Foot reflexology was first applied on the right foot, which is effective on the sympathetic
nervous system, for 15 min and then, on the left foot, which is effective on the
parasympathetic nervous system, for 15 min. Foot warm-up movements, which are the first step
of foot reflexology, were applied on the right foot for 2 min. Then, the warm-up movements
were ended by applying deep and painless pressure on the solar plexus area of the foot, on
which reflexology was applied, for 1 min. Then, reflexology was applied on brain (epiphysis
area on the the thumb, hypothalamus, pituitary points), liver, thyroid, small and large
bowels, knee, hip, elbow and shoulder areas and lymphatic system areas. Relaxation movements
were then performed, and the session on the right foot session was completed within 15
minutes with the application of pressure on the solar plexus. Same process was performed on
the left foot and the reflexology application was completed within 15 min. Venous blood was
taken again to assess the β-End level as the post-test after the application, and the NPS and
PCQ were implemented again.
Control (No treatment) Group The patient identity form, NPS and PCQ were applied on the
patients in the control group as the pre-test. After the questions were answered, venous
blood was taken to determine the plasma β-End level. No intervention other than clinical
protocol was applied on the control group, and after taking venous blood after 30 minutes to
determine β-End level, the NPS and PCQ were re-applied as the post-test.
Laboratory Analyses Venous blood was taken from the patients on the 0 and 30 minutes to
measure the β-End level. 5 mL venous blood sample taken from each patient with a sterile
single-use 10 cc injector was poured into gold BD Hemogard capped tubes.
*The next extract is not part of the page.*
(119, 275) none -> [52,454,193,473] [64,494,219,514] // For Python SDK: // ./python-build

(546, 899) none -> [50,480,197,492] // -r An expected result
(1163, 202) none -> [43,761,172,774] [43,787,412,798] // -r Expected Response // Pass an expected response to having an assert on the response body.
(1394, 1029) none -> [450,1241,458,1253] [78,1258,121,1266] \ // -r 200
Blood samples were
kept upright at room temperature for 15-20 minutes, then they were centrifuged at +4 ° C,
2000-3000 gauge for 20 minutes. Following the centrifugation, the separated serum was taken
from the tubes and stored in Eppendorf tubes at -80 ° C. After completing taking blood
samples, serums were thawed and studied in accordance with the kit package insert (Catalog
No: YL191012375, YL191012376, YL191012377) to determine β-End level. The laboratory analyses
were performed by experts in the Microbiology Department Laboratory of a university.